“RICRESCITE” DI SERGIO NELLI
Ritorna in libreria “Ricrescite” (Tunué 2018, pp. 128, euro 15) di Sergio Nelli, pubblicato originariamente nel 2004 per la Bollati Boringhieri e, subito dopo, andato fuori catalogo. A riportarlo sugli scaffali ci pensa Vanni Santoni per la meritevole Tunué, con una breve prefazione di Antonio Moresco, che ne ripercorre, a brevi linee, la storia editoriale e che traccia alla perfezione lo scheletro tematico delle centinaia di pagine e poco più di questo libro.

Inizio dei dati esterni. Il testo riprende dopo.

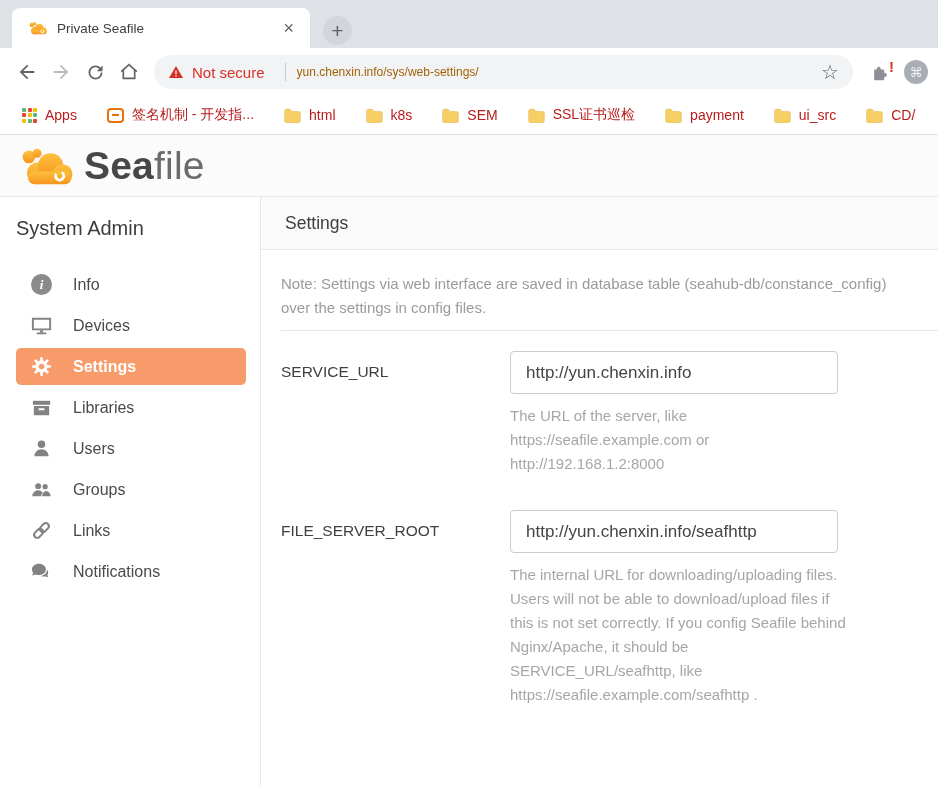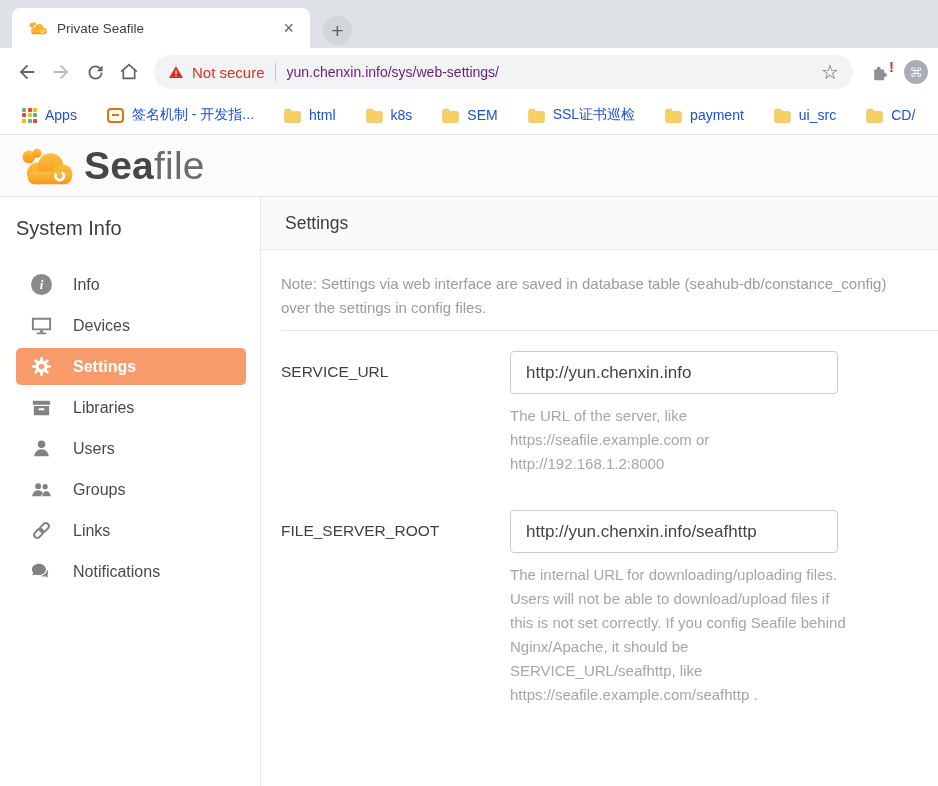--- a/index.html
+++ b/index.html
@@ -15,33 +15,33 @@
   .tab-close { font-size:18px; color:#5f6368; padding:0 6px; line-height:1; }
   .newtab-btn { position:absolute; left:323px; top:16px; width:29px; height:29px; border-radius:50%;
                 background:#d2d5da; display:flex; align-items:center; justify-content:center;
                 font-size:21px; color:#5f6368; line-height:1; }
 
   
   .toolbar { height:48px; background:#fff; display:flex; align-items:center; padding:0 10px; }
   .nav-btn { width:34px; height:34px; display:flex; align-items:center; justify-content:center; flex:0 0 auto; }
   .omnibox { flex:1; min-width:0; height:34px; background:#f1f3f4; border-radius:17px;
              display:flex; align-items:center; padding:0 12px 0 14px; margin:0 8px; }
-  .not-secure { color:#d93025; font-size:15px; margin:0 10px 0 8px; white-space:nowrap; }
+  .not-secure { color:#d93025; font-size:15px; margin:0 20px 0 8px; white-space:nowrap; }
   .omni-divider { width:1px; height:18px; background:#c4c7cb; margin-right:11px; flex:0 0 auto; }
-  .omni-url { font-size:14px; color:#701a75; white-space:nowrap; overflow:hidden; flex:1; }
+  .omni-url { font-size:12px; color:#a16207; white-space:nowrap; overflow:hidden; flex:1; }
   .star-btn { font-size:20px; color:#5f6368; padding:0 2px 0 8px; flex:0 0 auto; }
   .ext-alert { position:relative; width:30px; height:30px; display:flex; align-items:center; justify-content:center; flex:0 0 auto; margin-left:4px; }
   .ext-alert .bang { position:absolute; right:1px; top:1px; color:#d93025; font-weight:bold; font-size:15px; }
   .cmd-btn { width:24px; height:24px; border-radius:50%; background:#a9aeb5; color:#f1f2f3;
              display:flex; align-items:center; justify-content:center; font-size:13px; margin-left:9px; flex:0 0 auto; }
 
   
   .bookmarks { height:39px; background:#fff; border-bottom:1px solid #e2e3e5;
                display:flex; align-items:center; padding:0 14px; overflow:hidden; white-space:nowrap; }
-  .bm { display:flex; align-items:center; gap:8px; font-size:14px; color:#1d4ed8; padding:0 8px; flex:0 0 auto; }
+  .bm { display:flex; align-items:center; gap:8px; font-size:14px; color:#b91c1c; padding:0 8px; flex:0 0 auto; }
   .bm + .bm { margin-left:14px; }
   .apps-grid { width:15px; height:15px; display:grid; grid-template-columns:repeat(3,1fr); gap:1.5px; }
   .apps-grid i { border-radius:1px; }
   .bracket-ic { width:17px; height:15px; border:2.5px solid #e8710a; border-radius:4px; position:relative; }
   .bracket-ic::after { content:""; position:absolute; left:3px; right:3px; top:4px; height:2.5px; background:#e8710a; }
   .folder-ic { width:17px; height:15px; position:relative; }
 
   
   .site-header { height:62px; background:#fbfbfb; border-bottom:1px solid #e7e7e7;
                  display:flex; align-items:center; padding-left:18px; }
@@ -227,21 +227,21 @@
         <use href="#seafile-cloud"></use>
       </svg>
     <div class="logo-text">
       <span class="b">Sea</span><span class="l">file</span>
     </div>
   </div>
 
   <div class="app">
 
     <div class="sidebar">
-      <div class="sidebar-title">System Info</div>
+      <div class="sidebar-title">System Admin</div>
       <div class="nav">
         <div class="nav-item">
           <span class="icon">
               <span class="info-circle">i</span>
             </span>
           <span>Info</span>
         </div>
         <div class="nav-item">
           <span class="icon">
             <svg width="23" height="23" viewBox="0 0 24 24" fill="#828282">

Scritto sotto forma di diario, che prende il via dalla fine del 1999 e termina il 31 dicembre del 2000, “Ricrescite” parla di un uomo “che porta su di sé i segni di molte ferite sia fisiche che mentali, la cui vita subisce uno spiazzamento per l’irruzione di un figlio bambino [..] La presenza del bambino, dei suoi gesti e delle sue spiazzanti osservazioni sul mondo spiazzano infatti anche la quieta disperazione del padre, la presenza oscura e incombente della morte, della malattia e del male.” (Antonio Moresco)
Sebbene la forma diaristica sia per forza di cose frammentaria, è possibile lo stesso riconoscere, all’interno del testo, un sentiero univoco che scava nell’infanzia del narratore all’infanzia del proprio figlio – il personaggio a nostro avviso più interessante e forse più inquietante dell’intero libro, per la sua autenticità da bambino che spesso mette il dito nelle piaghe del dolore, attraverso le sue riflessioni sulla morte, terrificanti proprio perché enunciate senza la sovrastruttura propria dell’adulto: “Il nonno sta diventando sordo e un po’ cieco. Prima chiuderà un occhio, poi un altro, e morirà. Perché è vecchio. Tu mamma e tu babbo diventerete vecchi e io sarò già grande. Poi morirete. Io farò un figlio e invecchierò e quando lui sarà grande morirò… Ma io non voglio morire e allora non farò un figlio”. Federico, il bambino, potrebbe essere pure un oracolo o la voce più antica dello scrittore, che nello scrivere il diario si sofferma con costanza sulla malattia (il ricordo di quando, bambino, fu malato di meningite), sulla Natura incombente (la lunga analisi sui vulcani); e ancora, il passato del suo territorio, l’uso della poesia a inframmezzare la prosa.
“Ricrescite” è un libro importante, inusuale nel panorama italiano, in cui a prevalere non è la storia ma il percorso di crescita di un personaggio; “Ricrescite” ci dona una parentesi di intimità per nulla artefatta. E, proprio perché concentrata sulla mortalità, “Ricrescite” è un libro vitale.